What are those all-important amounts?
As reported in other sources, it is a misdemeanour offence to possess drugs up to the following quantities: (to clarify, if you have less than the amount listed, it is still illegal but is not a criminal offence – just an infraction)
Here is what you can have ‘legally’ in your possession in the Czech Republic
Five plants of hemp or 15.0 grams of marijuana, 40 pieces of magic mushrooms, 5.0 grams of hashish, five LCD-laced papers or other materials with LSD, 1.5 grams of heroin, 1.0 gram of cocaine, and 2.0 grams of methamphetamine.
These limits have nothing to do with any of the substances being legalised. As a misdemeanour offence, drug possession up to the amounts mentioned above can carry a fine of up to 15,000 CZK. However, since it is a misdemeanour, someone charged with this type of possession will not have their name on a criminal record.

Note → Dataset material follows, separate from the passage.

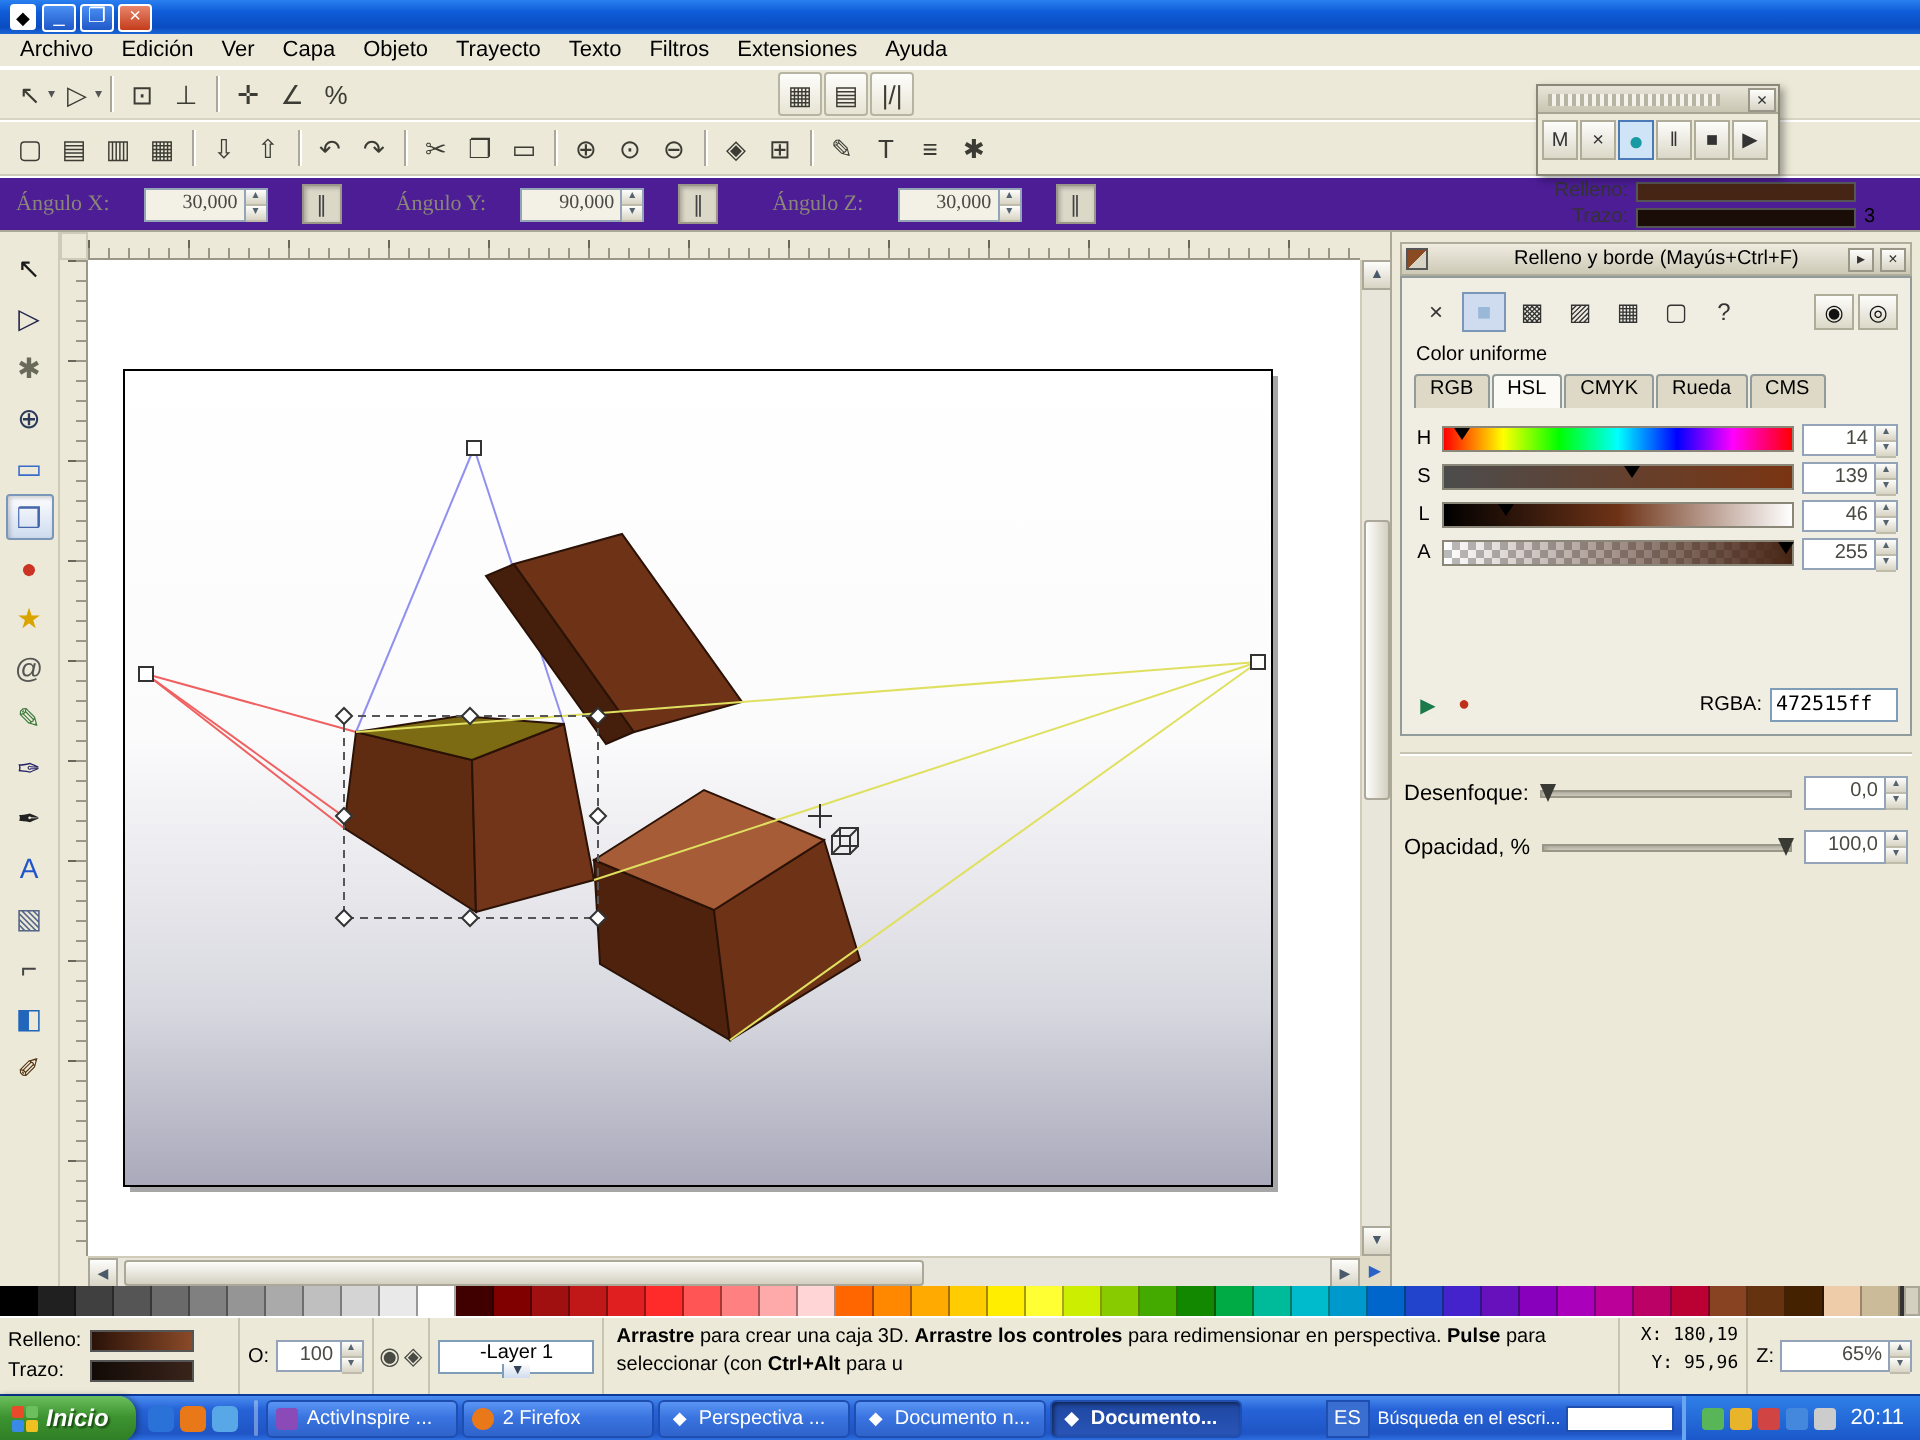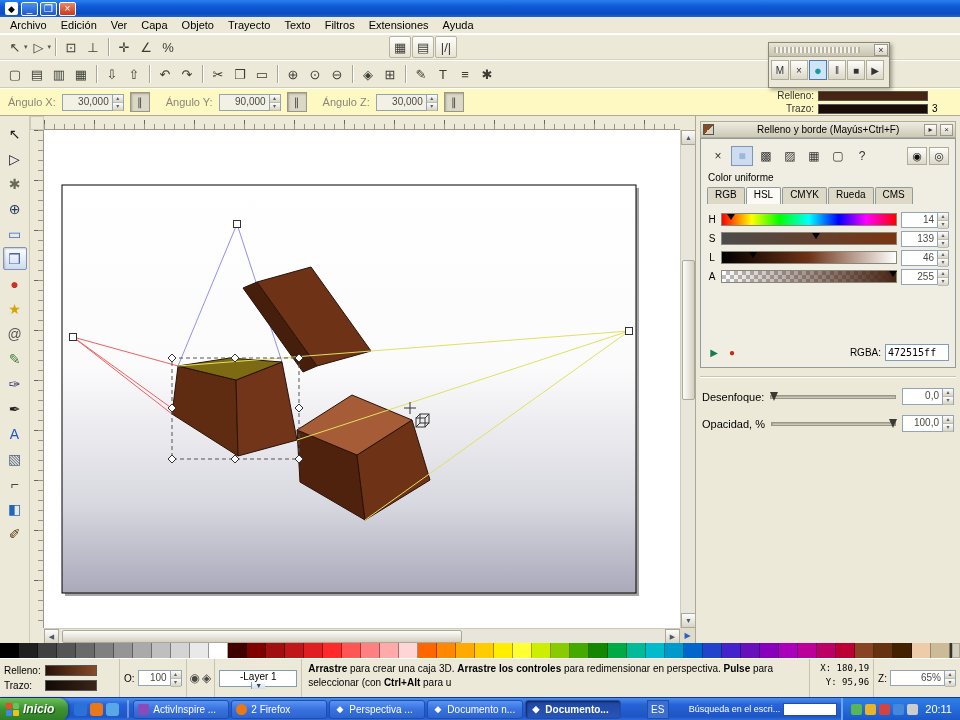"Ángulo X:" .toolctrl { background: #fef9c3 -> #4c1d95; font-family: none -> Liberation Serif, serif; gap: 6px -> 17px }
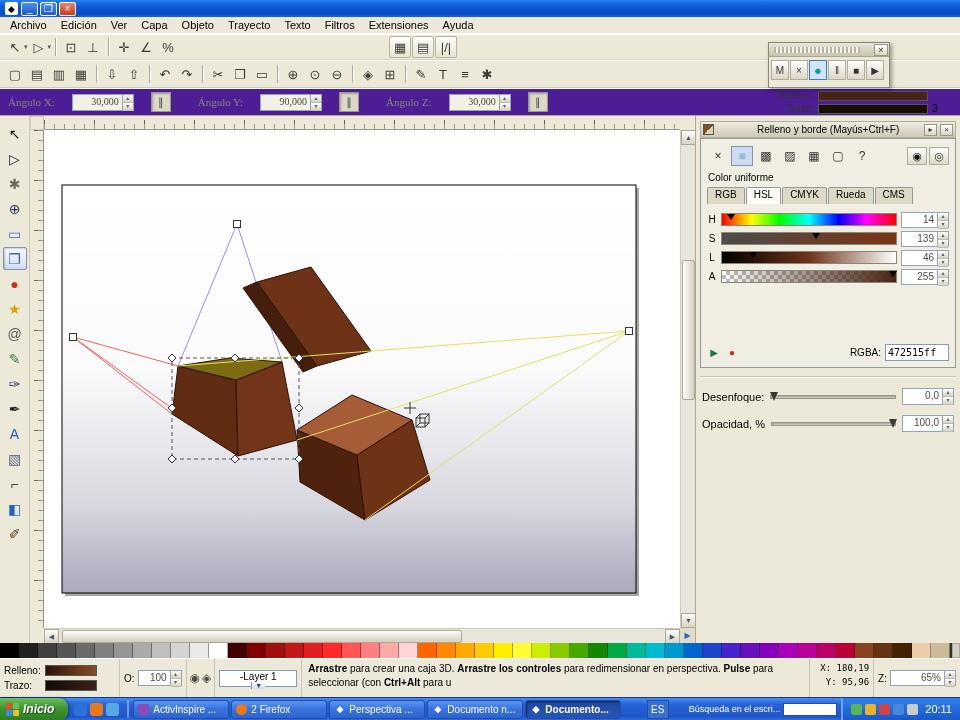"Búsqueda en el escri..." .search-band { margin-left: 16px -> none }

The question of whether this is liberal will depend on the enforcement by police. Generally, the Czech Republic has quite a liberal reputation as far as marijuana use goes. Personal observation and anecdotal evidence suggest that the use of marijuana is more open compared to other European countries. However, criminal possession of drugs can involve imprisonment of up to two years.
For many, the flip-side to more permissive drug laws is adequate secondary and tertiary prevention; that is, prevention for people who already use. Throughout the Czech Republic, there is a large network of these services: mostly non-governmental, outpatient consulting and treatment, residential follow-up care, substitution programmes, street work, etc. Languages spoken in the various institutions will vary, though most often there is English. One such organisation is Drop In Prague, which offers programmes, counselling, needle exchange, foodstuffs, HIV and hepatitis tests, substitution programmes, administering methadone in the form of Subutex, a centre for follow-up care, a centre for families, and a street work programme.